When you reach the line containing "discount: 3.00 -> 5.00" in the entries below, repeat it and each line after it exactly until the entries end.

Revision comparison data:
□ □ □ □ □
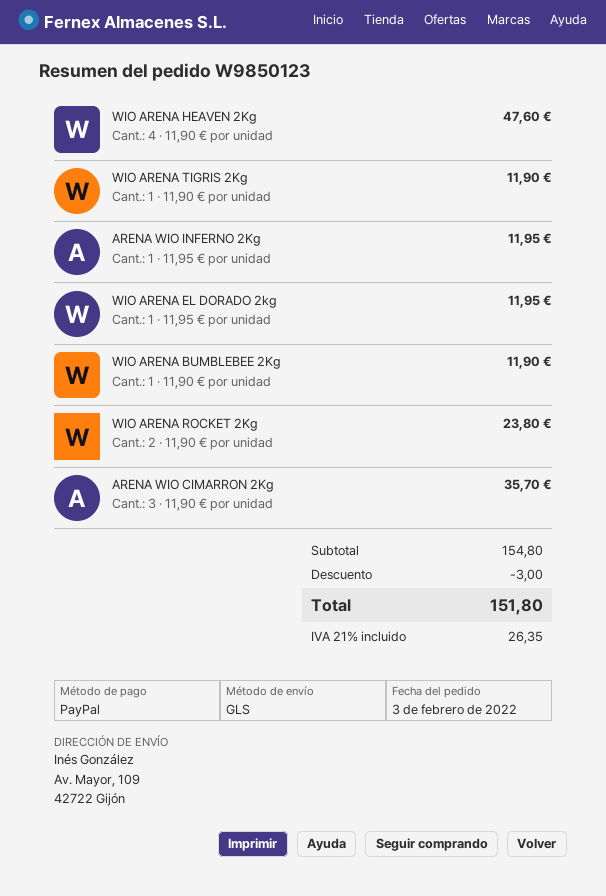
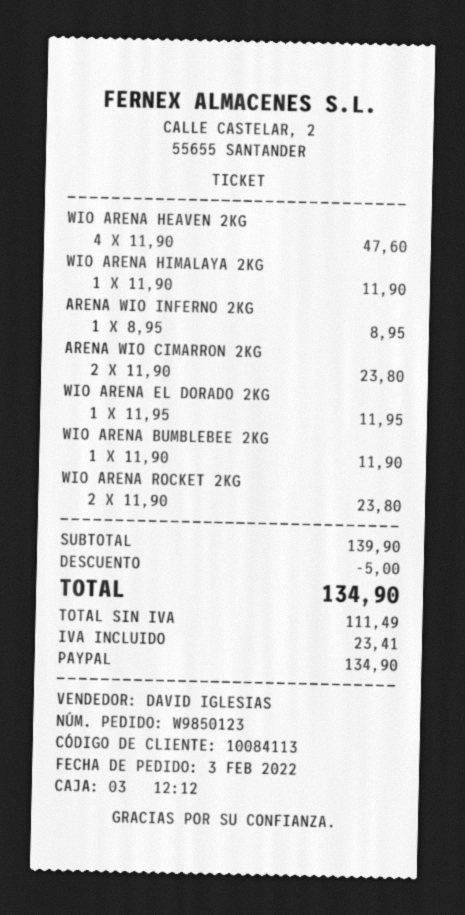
WIO ARENA TIGRIS 2Kg: 1 x 11.90 = 11.90 -> none
ARENA WIO INFERNO 2Kg: 1 x 11.95 = 11.95 -> 1 x 8.95 = 8.95
ARENA WIO CIMARRON 2Kg: 3 x 11.90 = 35.70 -> 2 x 11.90 = 23.80
WIO ARENA HIMALAYA 2KG: none -> 1 x 11.90 = 11.90
subtotal: 154.80 -> 139.90
discount: 3.00 -> 5.00
tax: 26.35 -> 23.41
total: 151.80 -> 134.90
□ □ □ □ □
■ Final answer
discount: 3.00 -> 5.00
tax: 26.35 -> 23.41
total: 151.80 -> 134.90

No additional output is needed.